Grynberg’s new book consists of a dozen items that cover such a wide range and are so highly varied that they could form two or three separate smaller books. The main element in the book is autobiography made into epic narrative. Grynberg recalls various episodes from his life: his time at a care centre for Jewish children just after the war, the 1950s and his student days, when the secret services tried to persuade him to be an informer, his first love, which conflicted with his sense of identity and memory of the Holocaust, his work at Voice of America (in the 1970s) and his first clashes over political correctness that edited out Polish and Jewish issues, arguments with a German publisher over translation quality, and his efforts at the start of the twenty-first century to obtain his personal file from the archives of the Institute for National Memory, in order to clear his name of a charge of collaboration with the intelligence agency.
Most of the pieces in the book are memoirs, but there are also some digressions: summaries of the papers read at a conference on Jewish culture after the Second World War; the reprint of a lengthy debate in the press that Grynberg initiated, opposing Eli Wiesel’s universalization of the Holocaust; and an interview Grynberg did with Susan Sontag.
And finally, as if to add a dash more spice to the existing variety, there’s also a short story here, "The Volunteer", about how at the age of forty, just after getting divorced, the narrator goes to Israel to enlist in the army and take part in a war.
Memoirs, documentary, polemic, summaries of papers, a story… Despite the extravagant range of genres, this book is essentially a response to one particular myth: the one that questions the unique nature of the Holocaust and the resulting consequences. It is the myth of ostensible universalism, within whose vast recesses anti-Semitism lies hidden. And so the title of the book announces that Grynberg is going to tell us how the anti-Semites continue to try and share responsibility for the Holocaust with the Jews, and how the Jews continue to try and disarm anti-Semitism with moderation and compliance.

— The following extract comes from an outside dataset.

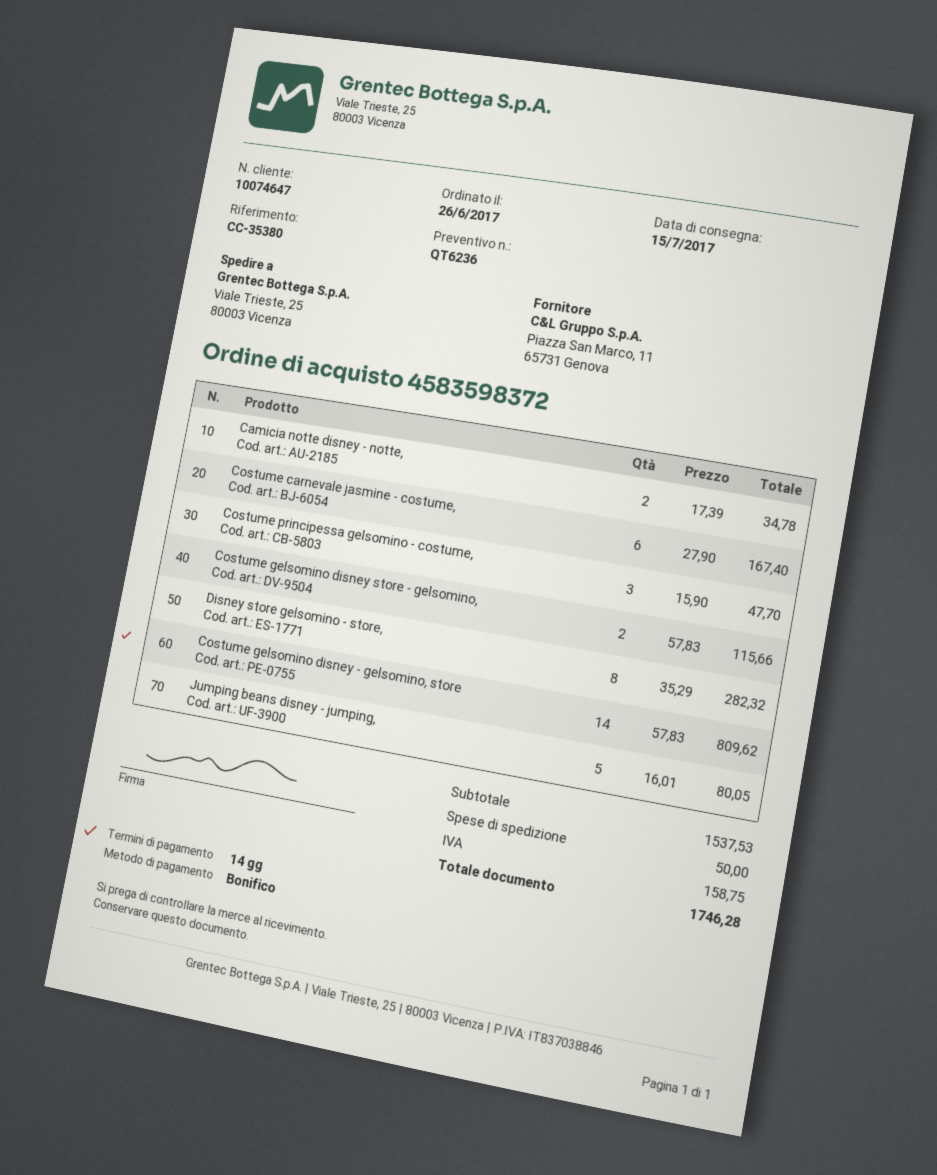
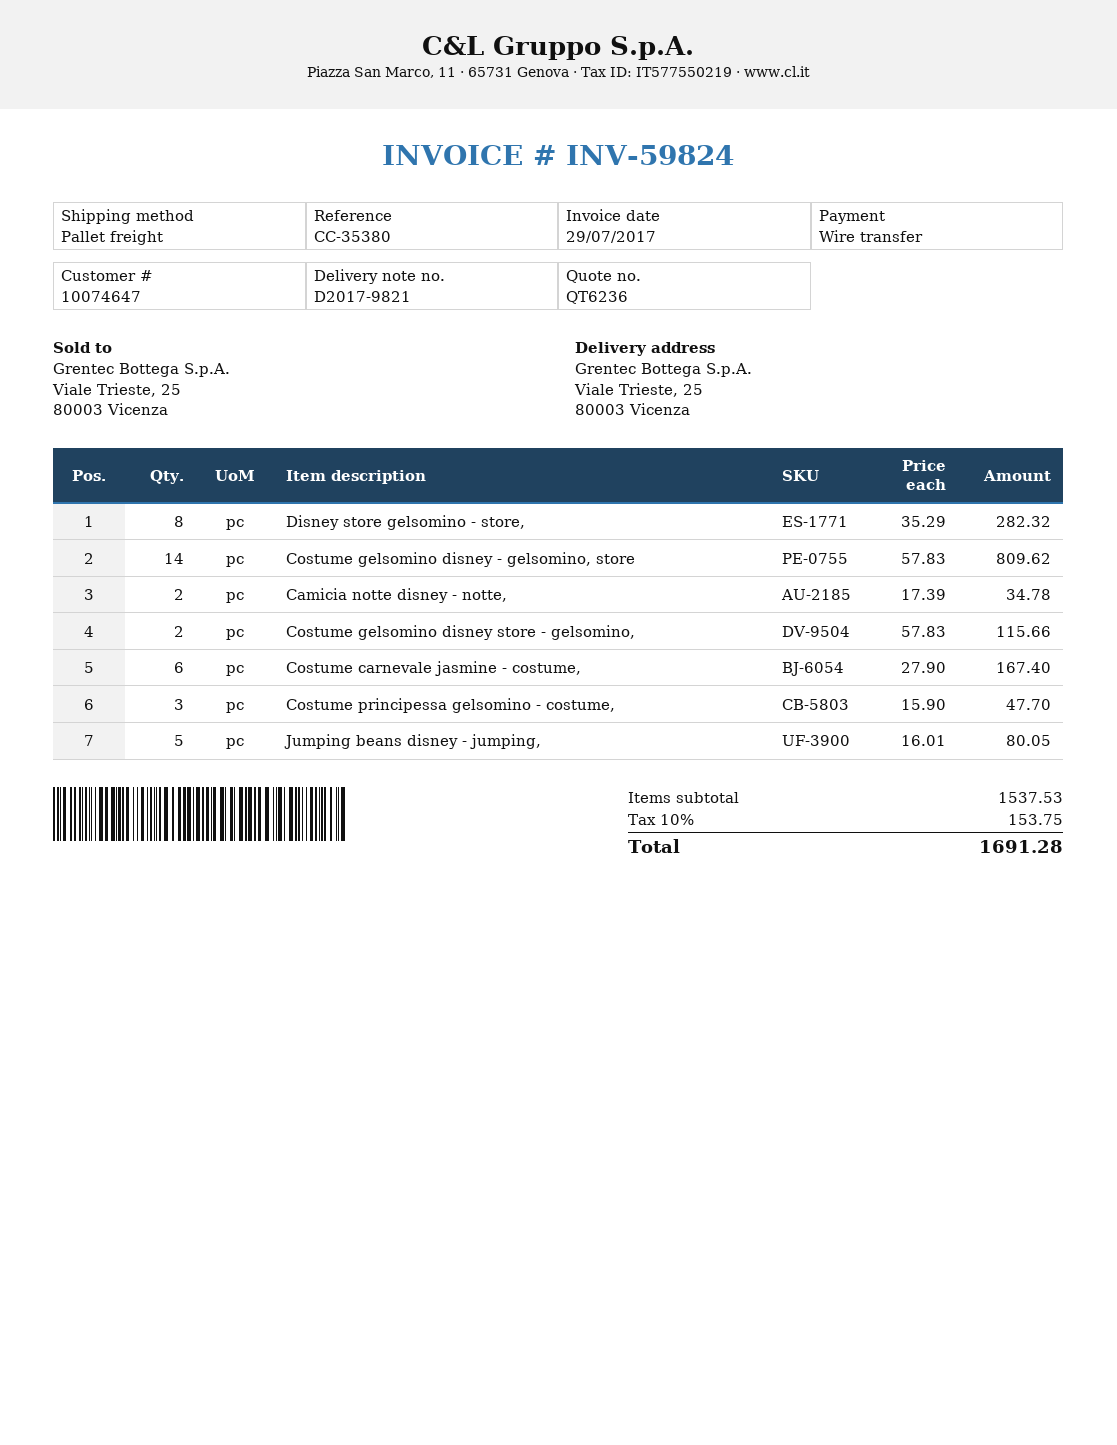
shipping: 50.00 -> none
tax: 158.75 -> 153.75
total: 1746.28 -> 1691.28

In response, Henryk Grynberg continues to write about the same thing: he adds details, fills in dates and explains obscure matters to show that the Holocaust cannot be made universal, anti-Semitism should not be mollified with compliance, and that we owe the dead loyalty and accuracy. If the past is not the past, the present is not just the day today. If the past contains death, the present has to absorb this death, and die on a daily basis along with the past.